Seems like everyone is clammoring for DevOps folks. Do they really know what they want? That term means all things to all people. Some thoughts.
What is DevOps?
Just about six years ago I wrote a blog How To Do DevOps that is as accurate today as it was then. Boil it all away and you need to align the interests (and reward structures) of Operations and Development, and you need to treat Operations as if it was a software problem. Three years ago I blogged about Cloudy DevOps and how it’s all a process. That’s still true too.
But conversations with a few folks recently have got me thinking more about this. It’s good to get some review, and some basic agreement in place.

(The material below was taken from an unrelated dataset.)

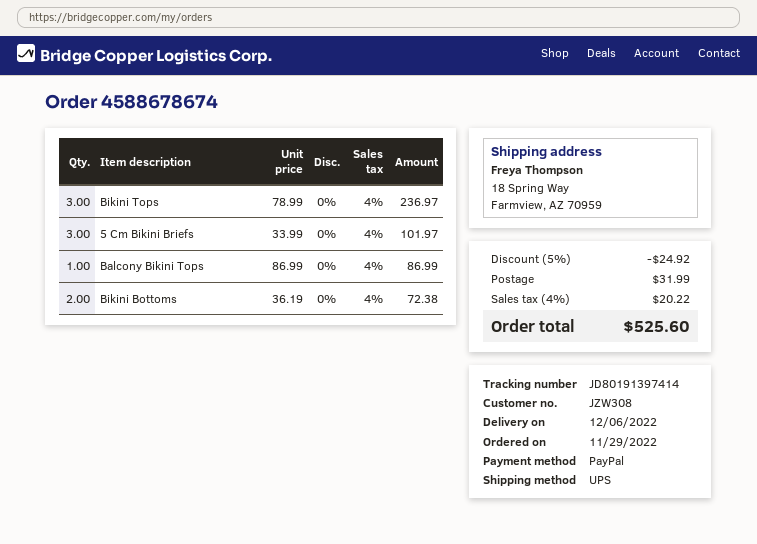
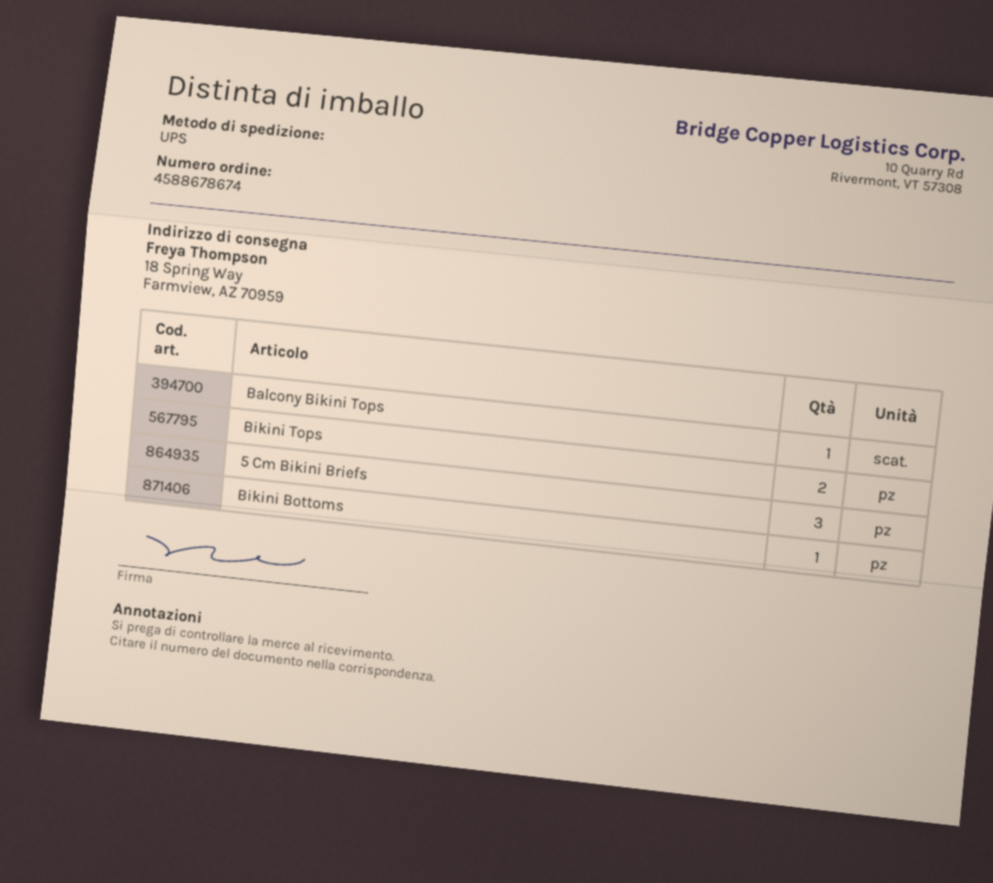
Bikini Tops: 3 -> 2
Bikini Bottoms: 2 -> 1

DevOps and CI/CD are answers to a business problem. Consumers expect both web and mobile software for everything. Uber shows you how far away your ride is, live on a map. FedEx shows you every step of where your package is, and when it will arrive at your doorstep. Kaiser Permanente shows you test results online the day after giving blood. Every company, regardless of their product, is becoming a software company. New features and especially security fixes are expected to occur frequently. The approaches to building software from even 10 years ago no longer meet the expectations of consumers. DevOps has arisen as is a collection of tools and processes to reduce the time and cost to create new software and then deploy and operate that software. Continuous Integration (CI) automates the merging of new software code and the associated testing. Continuous Deployment automates installing and configuring software and software updates.
Most folks I hear talking about DevOps are mostly talking about CI/CD. Which is short-sighted. But let’s run with that for now. Despite what many vendors convey in their marketing, DevOps is more than just tools. To accomplish the business goal, it requires a combination of technology, process, and people.
Technology
The best technology for DevOps depends on the technology stack in use, but also has implications on the processes and the people involved. Jenkins has been a mainstream CI tool for years, but is less well suited for newer serverless systems, or for container orchestration systems like Kubernetes (k8s). k8s has changed the operational posture completely by automating much of traditional “operations.” This spawned a new set of tools (helm charts for deployments, for example) and new products (Flux, Argo). Similarly, “observability” has overtaken simple monitoring, with Prometheus leading to Thanos and the OpenTelemetry efforts leading to Honeycomb. The rate of change in these technologies is significant.
Think about it. Only 11 years ago OpenStack was the darling of many Enterprises. Only 5 years ago VCs were still investing in Mesos/Marathon platform companies. And in a few years, k8s will be replaced with something newer and better. Gasp! Can it be? Yes, the cutting edge will replace k8s. More on that below. The important thing to realize is that all of this changes, faster than you want it to. As changes continue the “right” CI/CD/DevOps technology will change again. Expertise in these technologies requires not just learning, but actual doing. The smart Technology Leader will realize that they really need folks with experience migrating between technologies. Hands-on skills with any one technology have a short half-life. Understanding of first principles and the ability to learn is what an organization needs. Beware teams and Engineers who learned it once and want to coast. This game is the fastest changing game in tech if you account for the scope of knowledge required. Hardware is easy even though it changes fast, because at least it’s limited in scope.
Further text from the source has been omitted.